58K paragraphEndTimes.json
59K paragraphStartTimes.json
93K speakersLit.json
637K textList.json
637K wordEndTimes.json
653K wordStartTimes.json
Well within the 1MB firebase document limit.
Setup
git clone [email protected]:pietrop/serialize-stt-words.git
cd serialize-stt-words
npm install
Usage
{
"words": [
{
"text": "Hello",
"start": 0,
"end": 0.88
},
....
],
"paragraphs": [
{
"speaker": "SPEAKER_B",
"start": 0,
"end": 1.24
},
...
]
}
Returns arrays of
npm install @pietrop/serialize-stt-words
const { serializeTranscript } = require('@pietrop/serialize-stt-words');
const { wordStartTimes, wordEndTimes, textList, paragraphStartTimes, paragraphEndTimes, speakersLit } = serializeTranscript(transcript);
{
"wordStartTimes": [
0,
0.9,
1.13,
...
],
"wordEndTimes": [
0.88,
1.12,
...
],
"textList": [
"Media",
"will",
...
],
"paragraphStartTimes": [
0,
1.25,
...
],
"paragraphEndTimes": [
1.24,
4,
...
],
"speakersLit": [
"SPEAKER_B",
"SPEAKER_A",
...
]
}
The idea being that you could save each separate in a db and recombine later.

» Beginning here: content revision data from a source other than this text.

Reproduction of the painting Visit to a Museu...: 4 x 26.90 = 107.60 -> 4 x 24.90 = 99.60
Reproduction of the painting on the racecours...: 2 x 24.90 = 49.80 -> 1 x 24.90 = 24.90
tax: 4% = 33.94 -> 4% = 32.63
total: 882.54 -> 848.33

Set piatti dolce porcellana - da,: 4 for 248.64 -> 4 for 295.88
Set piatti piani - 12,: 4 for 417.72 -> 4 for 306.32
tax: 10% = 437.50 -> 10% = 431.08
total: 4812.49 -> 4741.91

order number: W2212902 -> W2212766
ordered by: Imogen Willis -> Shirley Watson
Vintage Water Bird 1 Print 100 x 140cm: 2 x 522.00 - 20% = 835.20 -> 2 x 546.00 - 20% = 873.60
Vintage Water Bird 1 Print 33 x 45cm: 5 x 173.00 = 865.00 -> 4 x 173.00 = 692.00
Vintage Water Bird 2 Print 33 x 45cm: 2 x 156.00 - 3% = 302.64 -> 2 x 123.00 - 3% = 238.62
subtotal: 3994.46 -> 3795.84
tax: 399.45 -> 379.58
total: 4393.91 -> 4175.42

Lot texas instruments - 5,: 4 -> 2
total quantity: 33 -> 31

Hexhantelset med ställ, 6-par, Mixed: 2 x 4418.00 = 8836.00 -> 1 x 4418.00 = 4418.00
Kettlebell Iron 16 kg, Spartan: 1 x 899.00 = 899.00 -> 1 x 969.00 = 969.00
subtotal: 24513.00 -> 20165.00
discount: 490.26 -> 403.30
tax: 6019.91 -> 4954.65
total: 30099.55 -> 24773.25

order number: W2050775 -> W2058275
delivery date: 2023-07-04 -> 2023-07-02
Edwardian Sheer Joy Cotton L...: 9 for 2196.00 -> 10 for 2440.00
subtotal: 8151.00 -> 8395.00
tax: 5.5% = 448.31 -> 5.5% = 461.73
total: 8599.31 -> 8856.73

const { deserializeTranscript } = require('@pietrop/serialize-stt-words');
const desRes = deserializeTranscript({ wordStartTimes, wordEndTimes, textList, paragraphStartTimes, paragraphEndTimes, speakersLit });
Documentation
There's a docs folder in this repository.
docs/notes contains dev draft notes on various aspects of the project. This would generally be converted either into ADRs or guides when ready.
Development env
- npm >
6.1.0
- Node 12
Node version is set in node version manager .nvmrc
nvm use
Tests
npm test
Deployment
npm run publish:public